Bastardisation in the Military – An Open Letter from This Graduate
Bastardisation in the military has been much in the news these past few weeks, especially with the scandals at the Australian Defence Force Academy aired by the ABC on its recent Four Corners program.
As I watched it all unfold, it stirred up mixed emotions for me – I am a graduate of the Royal Military College (RMC Class of 1980) who is about to return for the Centenary Graduation Parade … and yet to this point, I’d never really reflected on what we went through and why.
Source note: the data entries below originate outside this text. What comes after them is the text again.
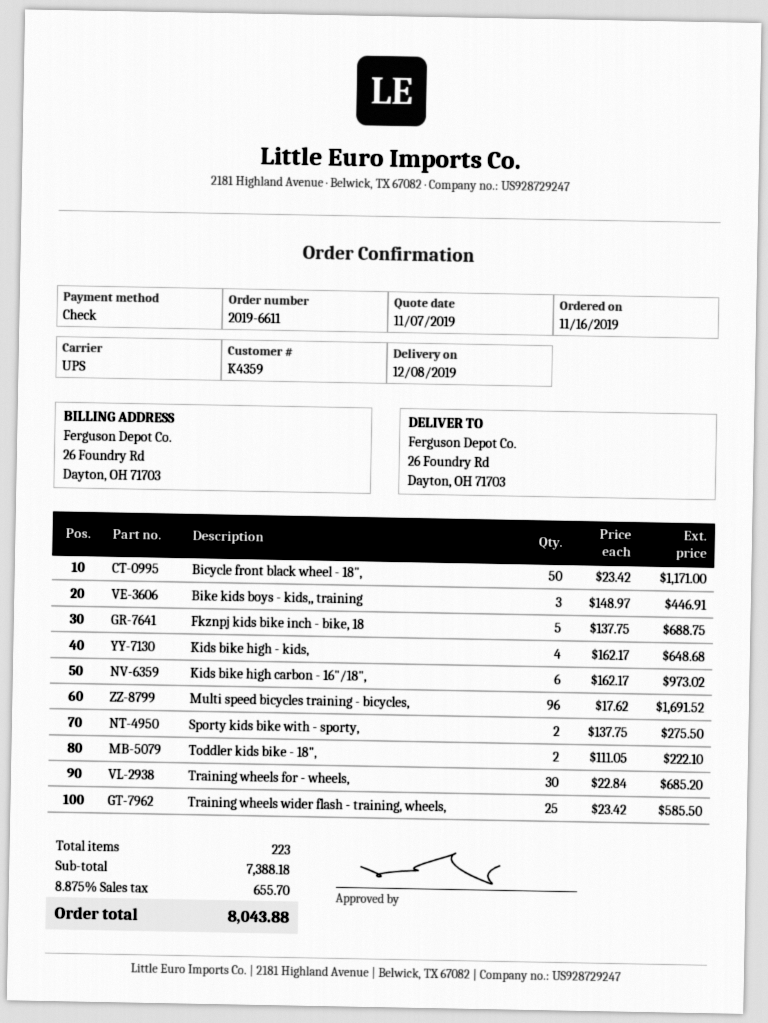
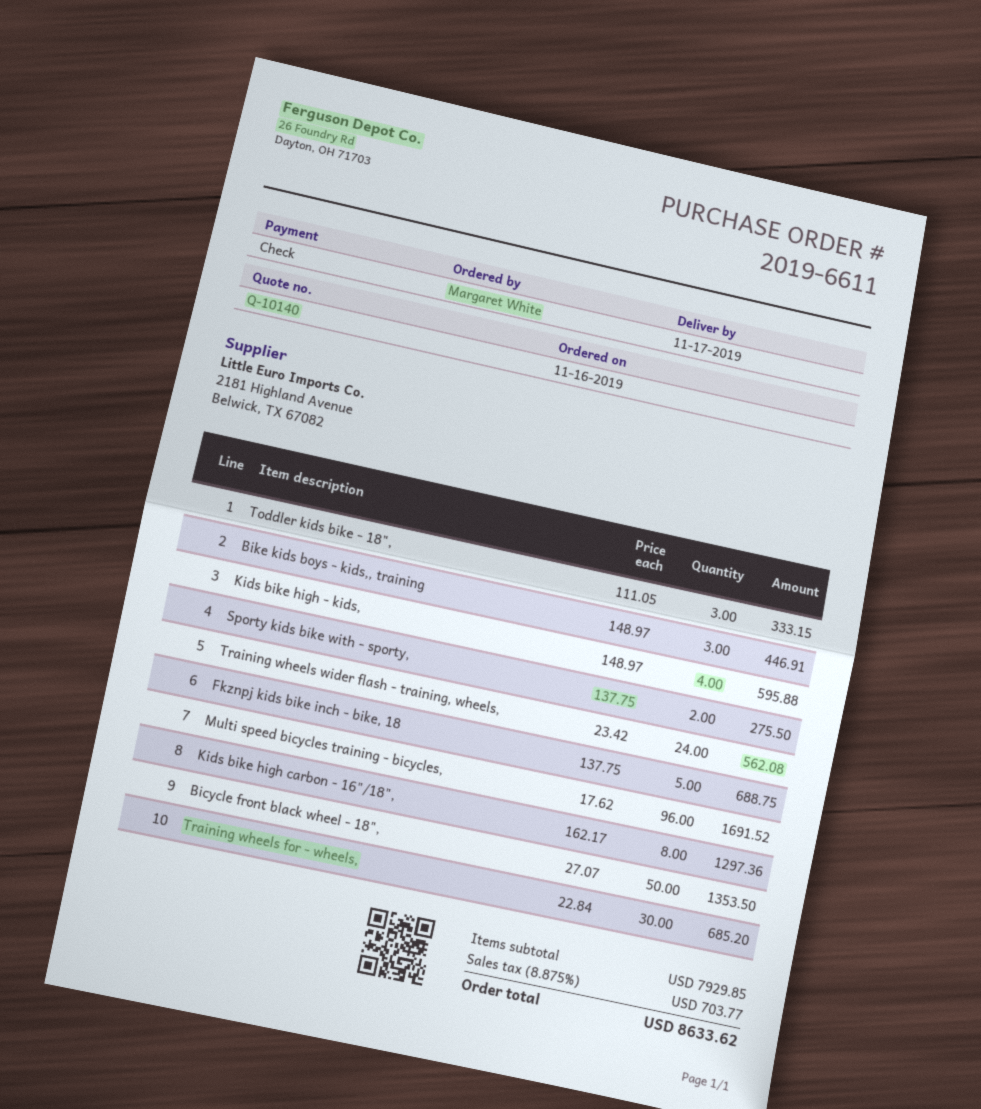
delivery date: 2019-12-08 -> 2019-11-17
Bicycle front black wheel - 18",: 50 x 23.42 = 1171.00 -> 50 x 27.07 = 1353.50
Kids bike high - kids,: 4 x 162.17 = 648.68 -> 4 x 148.97 = 595.88
Kids bike high carbon - 16"/18",: 6 x 162.17 = 973.02 -> 8 x 162.17 = 1297.36
Toddler kids bike - 18",: 2 x 111.05 = 222.10 -> 3 x 111.05 = 333.15
Training wheels wider flash - training, wheels,: 25 x 23.42 = 585.50 -> 24 x 23.42 = 562.08
subtotal: 7388.18 -> 7929.85
tax: 8.875% = 655.70 -> 8.875% = 703.77
total: 8043.88 -> 8633.62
One of the psychologists interviewed on that program was Stephen Mugford, who I know reasonably well. I sent him an email and I’ve decided to post it here on my blog. Not sure why. Perhaps more as a cathartic relief for yours truly, than for your benefit.
Anyhow, perhaps it will touch you in some way …
it was great to see your “smiling” face on the TV after all these years.
The footage and the stories on the Four Corners program brought back a flood of memories from my time at Duntroon – some of the footage in the old RMC mess was from my era, as I recognised quite a few of the faces.
Whilst I never saw any of the extreme behaviour that was addressed by some of the case studies on the program, bastardisation was of course part of the DNA of RMC.
The thing that really struck me through the program – and this is the first time I’ve reflected on those years at RMC in a very long time – is that the institutionalised, unofficially sanctioned school-boy bullying (I think that’s really what bastardisation is) which deliberately feeds on the immaturity of cadets (a “Lord of the Flies” syndrome as it were) is so diametrically opposed to the standards, ethos and essence of what a military leadership training institution purports to be inculcating in its trainees … that it’s actually mind-bending.
Back then, at an immature age, I was both the recipient of and the perpetrator of “bastardisation”. And I guess as I look back on it, I don’t think it’s had much of a lasting impact, although the habit of bullying was something that did take some unlearning, particularly for someone who is a strong personality as I am.
In a sense I feel somewhat robbed that my inherent immaturity was used by the military hierarchy in such an appalling way – it seems to me that “the system” failed not only in its duty of care, but in taking the opportunity to contribute more profoundly to the moral fibre of myself and my colleagues. The former has had a range of impacts from moderate to devastating on every graduate. The latter, in the cold, hard light of day, is a wasted opportunity to maximise the taxpayer’s investment in its military leaders.
The thing that you said in your interview that really hit home to me as being an absolute master stroke, was the idea of breaking the influence of the class hierarchy system and removing the virtual life-and-death control that senior cadets once exercised over junior cadets. If this is indeed happening and working, it’s a complete master stroke – I’m sure there are quite a few who hated you for it.
Breaking institutionalised military culture ain’t an easy thing. I don’t imagine you get many Christmas cards from ADFA. But it’s the right thing. It gives me great comfort to know that you’ve been involved, but I also know that there will no doubt be a long way to go with this.
Honour, loyalty, teamwork, trust … are the stuff of which esprit de corps is made. They’re forged yes, under pressure and under fire but clearly “bastardisation” is not the appropriate way of applying that pressure. In my view it costs so much more than it yields, and without a doubt “white ants” rather than strengthens the moral fibre and world view of our future leaders.
Thanks for doing what you do – keep it up!